Under the subsection for tear gas, the old policy stated that “tear gas may be used for crowd control, crowd dispersal or against barricaded suspects based on the circumstances.” While Brown said his department never used it for crowd control, the new policy now only states that tear gas “may be used against barricaded suspects based on the circumstances.”
The revised policy also states that only the SWAT unit can maintain the department's inventory of tear gas, whereas before the Public Order Unit also had access to it.
The new policy also includes a section for “less lethal shotgun guidelines.” Salt Lake police detective Greg Wilking said the department has not used rubber bullets since the 2002 Winter Olympics. The less lethal guidelines in this section are for bean bag munitions, he said.
“Only officers who have successfully completed department-approved training in the use of the less lethal shotgun are authorized to carry and use the device,” the revised manual states.
Appropriate uses of less lethal rounds, according to the revised policy, include: if a suspect is armed; if the suspect has made threats to harm others or commit self-harm; if the suspect is “engaged in riotous behavior or is throwing rocks, bottles or other dangerous projectiles at people and/or officers;” or if “there is probable cause to believe that the suspect has already committed a crime of violence and is refusing to comply with lawful orders.”
Officers are also advised to consider how far away the target is and the trajectory the bean bag is fired, before shooting less lethal rounds.
These are the same guidelines for officers using what are known as specialty impact munitions. Those guidelines are not changed in the updated manual. Speciality impact munitions consist of ping pong-sized balls of hard foam or plastic, Wilking said, and are not as hard as the rubber bullets. And unlike rubber bullets that are typically fired in a way that they bounce off the ground and hit indiscriminately into a crowd, foam and plastic munitions are fired directly at a person, Wilking said.

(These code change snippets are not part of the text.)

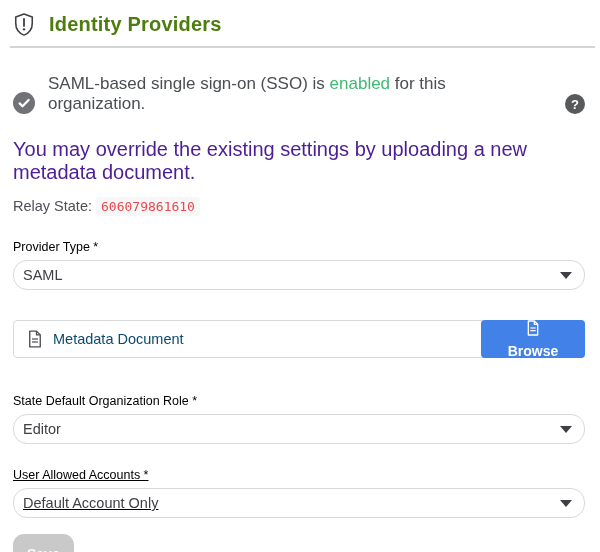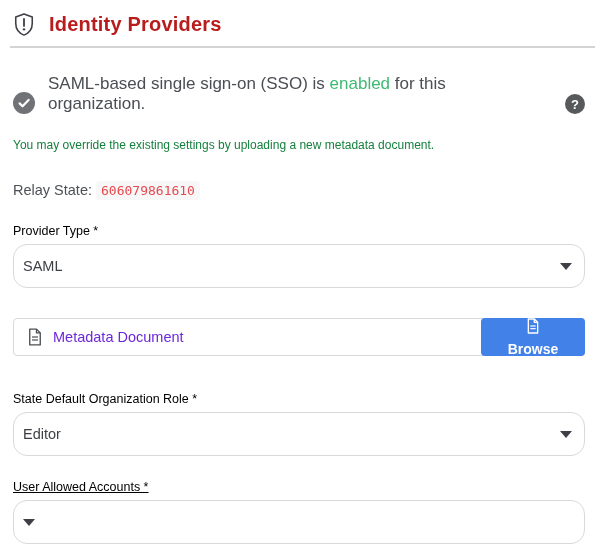--- a/index.html
+++ b/index.html
@@ -2,59 +2,59 @@
 <html><head>
 <meta charset="utf-8">
 <style>
   * { margin:0; padding:0; box-sizing:border-box; }
   html,body { width:600px; height:552px; background:#ffffff; overflow:hidden;
     font-family:"Liberation Sans", sans-serif; -webkit-font-smoothing:antialiased; }
 
   
   .header { margin:12px 5px 0 10px; padding:0 0 9px 3px; border-bottom:2px solid #d4d4d4;
     display:flex; align-items:center; gap:14px; }
-  .header .title { font-size:20px; font-weight:600; color:#b91c1c; letter-spacing:.2px; }
+  .header .title { font-size:20px; font-weight:600; color:#4d7c0f; letter-spacing:.2px; }
   .shield-icon { width:22px; height:25px; display:inline-flex; }
 
   .content { padding:0 15px 0 13px; }
 
   
   .status-row { margin-top:26px; display:flex; align-items:flex-end; gap:13px;
     font-size:17px; color:#4b4e53; }
   .circle-icon { width:22px; height:22px; border-radius:50%; flex:0 0 auto;
     display:inline-flex; align-items:center; justify-content:center; }
   .check-circle { background:#6f7276; }
   .help-circle { width:20px; height:20px; background:#58595b; margin-left:5px;
     color:#fff; font-size:13px; font-weight:700; cursor:pointer; }
   .status-text .en { color:#3eb973; }
 
   
-  .desc { margin-top:24px; font-size:12px; color:#15803d; }
+  .desc { margin-top:24px; font-size:20px; color:#4c1d95; }
 
   
-  .relay { margin-top:30px; font-size:14.5px; color:#4d5157; }
+  .relay { margin-top:14px; font-size:14.5px; color:#4d5157; }
   .relay code { font-family:"DejaVu Sans Mono", monospace; font-size:13px;
     color:#e8494f; background:#f7f7f8; padding:2px 5px; border-radius:3px; }
 
   
   .group { margin-top:26px; }
   .group.g2 { margin-top:36px; }
   .group.g3 { margin-top:24px;text-decoration:underline; }
   .field-label { display:block; font-size:12.5px; color:#000000; margin-bottom:6px; }
-  .selectbox { height:44px; border:1px solid #d8d9da; border-radius:14px; background:#fff;
+  .selectbox { height:30px; border:1px solid #d8d9da; border-radius:14px; background:#fff;
     display:flex; align-items:center; justify-content:space-between;
     padding:0 12px 0 9px; font-size:14.5px; color:#3e4045; cursor:pointer; }
   .caret { width:0; height:0; border-left:6px solid transparent;
     border-right:6px solid transparent; border-top:7px solid #3e4045; }
 
   
   .file-row { margin-top:30px; height:38px; border:1px solid #d8d9da; border-radius:4px;
     background:#fff; display:flex; align-items:stretch; }
   .file-label { flex:1; display:flex; align-items:center; gap:10px; padding-left:13px;
-    font-size:14.5px; color:#6d28d9; cursor:pointer; }
+    font-size:14.5px; color:#0c4a6e; cursor:pointer; }
   .file-icon { width:16px; height:18px; color:#4b4e53; display:inline-flex; }
   .browse-btn { margin:-1px -1px -1px 0; width:104px; border:none; border-radius:4px;
     background:#4181e8; color:#fff; font-family:inherit; font-size:14px; font-weight:700;
     display:flex; align-items:center; justify-content:center; gap:7px; cursor:pointer;flex-direction:column; }
   .browse-btn .file-icon { color:#fff; width:14px; height:16px; }
 
   
   .save-btn { margin-top:16px; height:30px; padding:12px 14px; border:none; border-radius:11px;
     background:#c9c9c9; color:rgba(255,255,255,.9); font-family:inherit;
     font-size:14px; font-weight:700; cursor:default; }
@@ -126,19 +126,20 @@
     <span class="field-label">State Default Organization Role *</span>
     <div class="selectbox">
       <span>Editor</span>
       <span class="caret"></span>
     </div>
   </div>
 
   <div class="group g3">
     <span class="field-label">User Allowed Accounts *</span>
     <div class="selectbox">
+      <span>Default Account Only</span>
       <span class="caret"></span>
     </div>
   </div>
 
   <button class="save-btn" disabled="">Save</button>
 
 </div>
 
 </body></html>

The revised manual also includes a new section on chokeholds.
“The use of carotid control holds, restraints or techniques are not authorized, and officers shall not attempt to render an individual unconscious through the use of bilateral carotid artery restriction,” the new policy states. “Officers are strictly prohibited from applying chokeholds or direct force to the mouth, neck or throat that will intentionally compress the airway or restrict an individual’s ability to breathe unless the officer reasonably believes that the use of deadly force is necessary to prevent serious bodily injury or death to the officer or other person(s).”
Wilking said the chokehold is a technique not taught in Utah. It is not something taught by Peace Officer Standards and Training, the group that certifies all police officers in state, and is not a technique used by Salt Lake police.
Guidelines for using OC spray, batons and Tasers were not charged in the new policy.